**Your task**
Write the data out verbatim.

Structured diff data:

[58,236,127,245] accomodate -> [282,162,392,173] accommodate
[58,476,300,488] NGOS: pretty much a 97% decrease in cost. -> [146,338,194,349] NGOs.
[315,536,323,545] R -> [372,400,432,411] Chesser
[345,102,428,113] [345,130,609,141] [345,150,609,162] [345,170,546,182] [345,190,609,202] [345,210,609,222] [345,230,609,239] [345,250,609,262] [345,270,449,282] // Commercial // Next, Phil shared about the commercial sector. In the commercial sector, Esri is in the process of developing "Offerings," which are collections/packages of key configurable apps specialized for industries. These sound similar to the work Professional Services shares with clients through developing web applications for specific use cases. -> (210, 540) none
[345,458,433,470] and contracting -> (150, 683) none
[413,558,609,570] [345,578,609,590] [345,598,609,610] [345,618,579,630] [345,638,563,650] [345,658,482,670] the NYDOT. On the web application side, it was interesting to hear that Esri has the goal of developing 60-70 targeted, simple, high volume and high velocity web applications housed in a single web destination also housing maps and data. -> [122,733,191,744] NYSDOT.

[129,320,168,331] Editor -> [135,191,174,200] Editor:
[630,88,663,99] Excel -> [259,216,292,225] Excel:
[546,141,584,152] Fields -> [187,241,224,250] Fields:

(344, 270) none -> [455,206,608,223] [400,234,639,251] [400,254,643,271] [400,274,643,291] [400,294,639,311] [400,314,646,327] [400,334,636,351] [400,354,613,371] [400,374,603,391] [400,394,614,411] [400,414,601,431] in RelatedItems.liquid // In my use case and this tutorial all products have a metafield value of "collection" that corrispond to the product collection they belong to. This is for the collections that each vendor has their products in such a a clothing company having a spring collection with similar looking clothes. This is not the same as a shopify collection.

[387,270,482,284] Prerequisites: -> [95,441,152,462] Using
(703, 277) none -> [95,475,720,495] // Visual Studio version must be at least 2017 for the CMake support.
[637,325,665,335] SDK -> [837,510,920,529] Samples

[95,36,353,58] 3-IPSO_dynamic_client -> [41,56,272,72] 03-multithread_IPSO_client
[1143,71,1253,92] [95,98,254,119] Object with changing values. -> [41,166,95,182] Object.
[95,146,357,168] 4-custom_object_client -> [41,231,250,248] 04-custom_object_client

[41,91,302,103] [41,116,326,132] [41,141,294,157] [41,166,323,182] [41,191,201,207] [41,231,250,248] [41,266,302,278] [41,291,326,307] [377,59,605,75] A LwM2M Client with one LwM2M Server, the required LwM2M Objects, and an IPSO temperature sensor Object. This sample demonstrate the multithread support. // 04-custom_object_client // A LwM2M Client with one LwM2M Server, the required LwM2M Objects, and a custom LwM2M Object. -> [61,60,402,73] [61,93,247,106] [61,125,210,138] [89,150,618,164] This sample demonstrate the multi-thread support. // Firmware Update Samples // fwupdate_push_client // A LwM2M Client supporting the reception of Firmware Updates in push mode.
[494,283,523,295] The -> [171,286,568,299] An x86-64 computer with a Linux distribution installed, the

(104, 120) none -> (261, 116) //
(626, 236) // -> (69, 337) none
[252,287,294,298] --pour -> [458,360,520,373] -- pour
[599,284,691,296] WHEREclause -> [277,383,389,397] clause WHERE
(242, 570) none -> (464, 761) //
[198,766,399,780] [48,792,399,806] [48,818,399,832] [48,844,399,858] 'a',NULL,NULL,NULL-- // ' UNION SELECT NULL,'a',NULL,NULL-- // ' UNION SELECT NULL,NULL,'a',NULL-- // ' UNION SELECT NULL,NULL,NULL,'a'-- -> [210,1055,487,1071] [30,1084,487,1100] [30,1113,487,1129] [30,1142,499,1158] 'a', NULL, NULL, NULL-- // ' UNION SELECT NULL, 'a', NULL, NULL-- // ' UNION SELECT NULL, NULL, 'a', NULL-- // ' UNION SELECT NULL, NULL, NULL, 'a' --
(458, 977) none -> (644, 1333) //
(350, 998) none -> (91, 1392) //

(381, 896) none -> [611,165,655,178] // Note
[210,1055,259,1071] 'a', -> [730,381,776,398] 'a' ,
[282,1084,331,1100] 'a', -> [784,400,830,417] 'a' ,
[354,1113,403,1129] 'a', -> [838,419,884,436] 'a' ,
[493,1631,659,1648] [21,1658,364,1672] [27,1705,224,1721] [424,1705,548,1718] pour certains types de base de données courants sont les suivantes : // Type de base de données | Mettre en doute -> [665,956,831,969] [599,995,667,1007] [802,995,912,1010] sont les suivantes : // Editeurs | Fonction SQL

**Result for this task**
[58,236,127,245] accomodate -> [282,162,392,173] accommodate
[58,476,300,488] NGOS: pretty much a 97% decrease in cost. -> [146,338,194,349] NGOs.
[315,536,323,545] R -> [372,400,432,411] Chesser
[345,102,428,113] [345,130,609,141] [345,150,609,162] [345,170,546,182] [345,190,609,202] [345,210,609,222] [345,230,609,239] [345,250,609,262] [345,270,449,282] // Commercial // Next, Phil shared about the commercial sector. In the commercial sector, Esri is in the process of developing "Offerings," which are collections/packages of key configurable apps specialized for industries. These sound similar to the work Professional Services shares with clients through developing web applications for specific use cases. -> (210, 540) none
[345,458,433,470] and contracting -> (150, 683) none
[413,558,609,570] [345,578,609,590] [345,598,609,610] [345,618,579,630] [345,638,563,650] [345,658,482,670] the NYDOT. On the web application side, it was interesting to hear that Esri has the goal of developing 60-70 targeted, simple, high volume and high velocity web applications housed in a single web destination also housing maps and data. -> [122,733,191,744] NYSDOT.

[129,320,168,331] Editor -> [135,191,174,200] Editor:
[630,88,663,99] Excel -> [259,216,292,225] Excel:
[546,141,584,152] Fields -> [187,241,224,250] Fields:

(344, 270) none -> [455,206,608,223] [400,234,639,251] [400,254,643,271] [400,274,643,291] [400,294,639,311] [400,314,646,327] [400,334,636,351] [400,354,613,371] [400,374,603,391] [400,394,614,411] [400,414,601,431] in RelatedItems.liquid // In my use case and this tutorial all products have a metafield value of "collection" that corrispond to the product collection they belong to. This is for the collections that each vendor has their products in such a a clothing company having a spring collection with similar looking clothes. This is not the same as a shopify collection.

[387,270,482,284] Prerequisites: -> [95,441,152,462] Using
(703, 277) none -> [95,475,720,495] // Visual Studio version must be at least 2017 for the CMake support.
[637,325,665,335] SDK -> [837,510,920,529] Samples

[95,36,353,58] 3-IPSO_dynamic_client -> [41,56,272,72] 03-multithread_IPSO_client
[1143,71,1253,92] [95,98,254,119] Object with changing values. -> [41,166,95,182] Object.
[95,146,357,168] 4-custom_object_client -> [41,231,250,248] 04-custom_object_client

[41,91,302,103] [41,116,326,132] [41,141,294,157] [41,166,323,182] [41,191,201,207] [41,231,250,248] [41,266,302,278] [41,291,326,307] [377,59,605,75] A LwM2M Client with one LwM2M Server, the required LwM2M Objects, and an IPSO temperature sensor Object. This sample demonstrate the multithread support. // 04-custom_object_client // A LwM2M Client with one LwM2M Server, the required LwM2M Objects, and a custom LwM2M Object. -> [61,60,402,73] [61,93,247,106] [61,125,210,138] [89,150,618,164] This sample demonstrate the multi-thread support. // Firmware Update Samples // fwupdate_push_client // A LwM2M Client supporting the reception of Firmware Updates in push mode.
[494,283,523,295] The -> [171,286,568,299] An x86-64 computer with a Linux distribution installed, the

(104, 120) none -> (261, 116) //
(626, 236) // -> (69, 337) none
[252,287,294,298] --pour -> [458,360,520,373] -- pour
[599,284,691,296] WHEREclause -> [277,383,389,397] clause WHERE
(242, 570) none -> (464, 761) //
[198,766,399,780] [48,792,399,806] [48,818,399,832] [48,844,399,858] 'a',NULL,NULL,NULL-- // ' UNION SELECT NULL,'a',NULL,NULL-- // ' UNION SELECT NULL,NULL,'a',NULL-- // ' UNION SELECT NULL,NULL,NULL,'a'-- -> [210,1055,487,1071] [30,1084,487,1100] [30,1113,487,1129] [30,1142,499,1158] 'a', NULL, NULL, NULL-- // ' UNION SELECT NULL, 'a', NULL, NULL-- // ' UNION SELECT NULL, NULL, 'a', NULL-- // ' UNION SELECT NULL, NULL, NULL, 'a' --
(458, 977) none -> (644, 1333) //
(350, 998) none -> (91, 1392) //

(381, 896) none -> [611,165,655,178] // Note
[210,1055,259,1071] 'a', -> [730,381,776,398] 'a' ,
[282,1084,331,1100] 'a', -> [784,400,830,417] 'a' ,
[354,1113,403,1129] 'a', -> [838,419,884,436] 'a' ,
[493,1631,659,1648] [21,1658,364,1672] [27,1705,224,1721] [424,1705,548,1718] pour certains types de base de données courants sont les suivantes : // Type de base de données | Mettre en doute -> [665,956,831,969] [599,995,667,1007] [802,995,912,1010] sont les suivantes : // Editeurs | Fonction SQL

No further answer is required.